Collected data entries
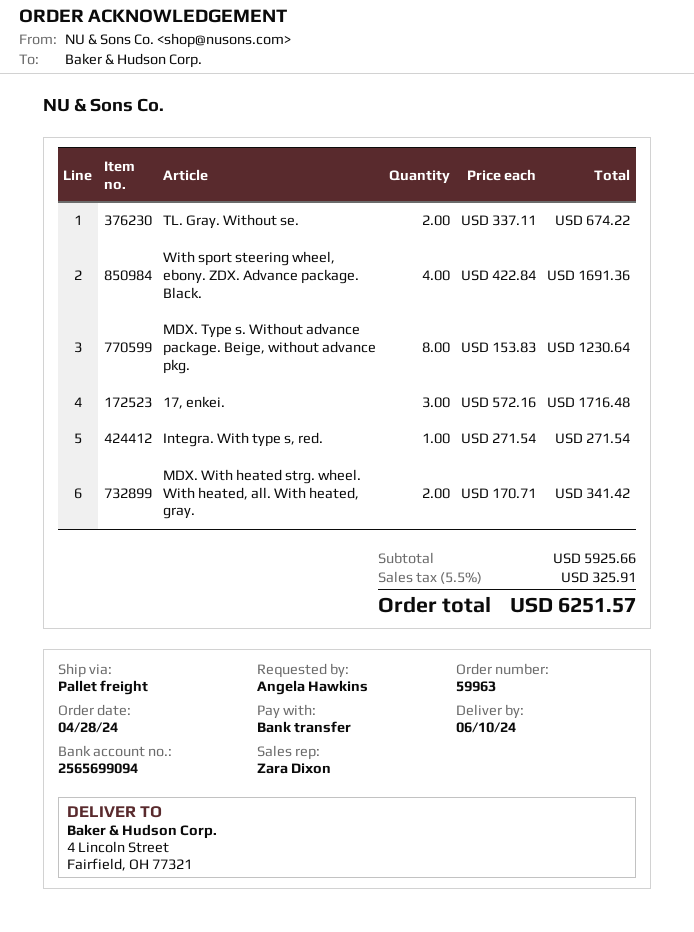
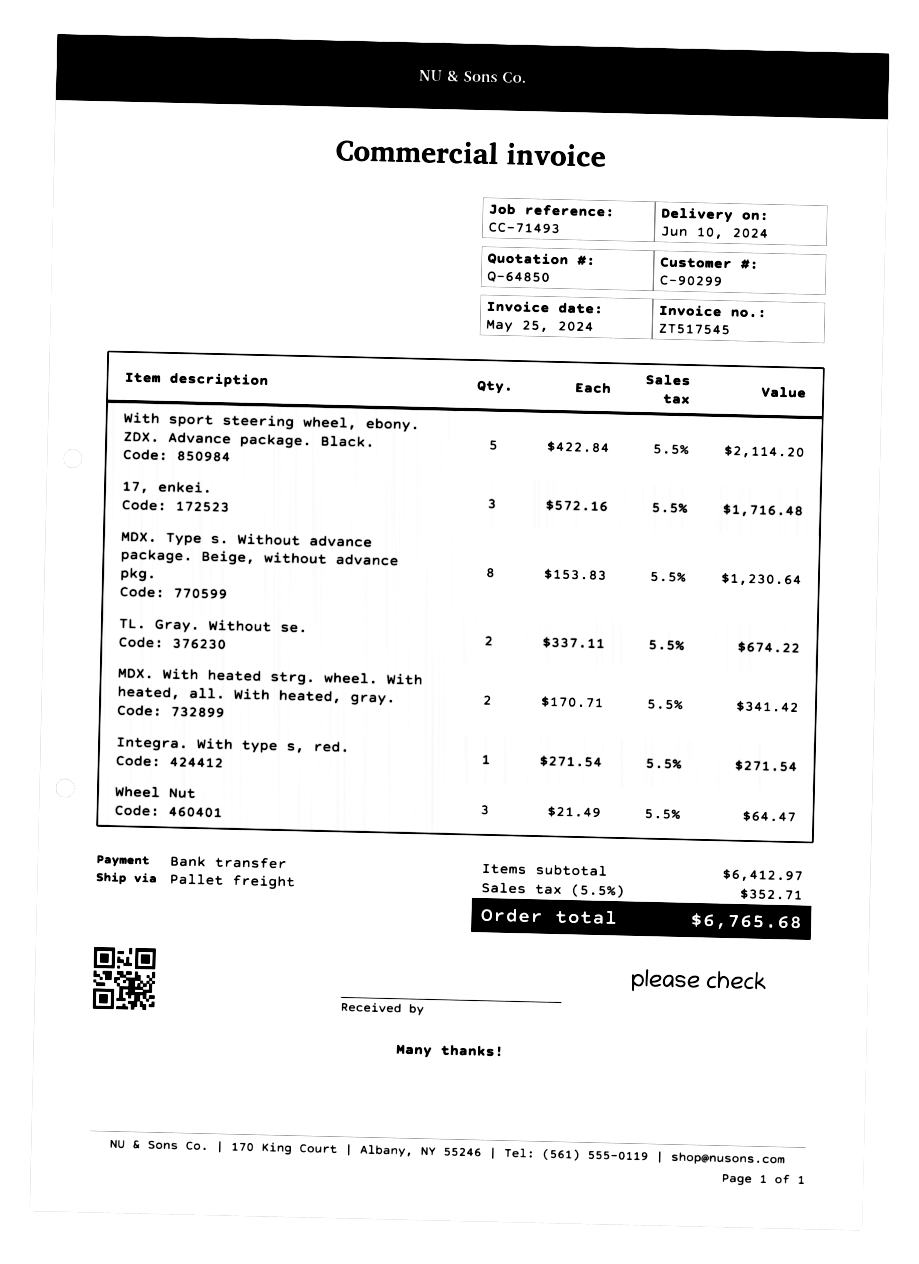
With sport steering wheel, ebony. ZDX. Advance package. Black.: 4 x 422.84 = 1691.36 -> 5 x 422.84 = 2114.20
Wheel Nut: none -> 3 x 21.49 = 64.47
subtotal: 5925.66 -> 6412.97
tax: 5.5% = 325.91 -> 5.5% = 352.71
total: 6251.57 -> 6765.68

◆ **TASK GOAL**: Only the lines from the one containing "subtotal: 5925.66 -> 6412.97" through the final line above should be duplicated, exactly as they stand.

◆ **YOUR SOLUTION**:
subtotal: 5925.66 -> 6412.97
tax: 5.5% = 325.91 -> 5.5% = 352.71
total: 6251.57 -> 6765.68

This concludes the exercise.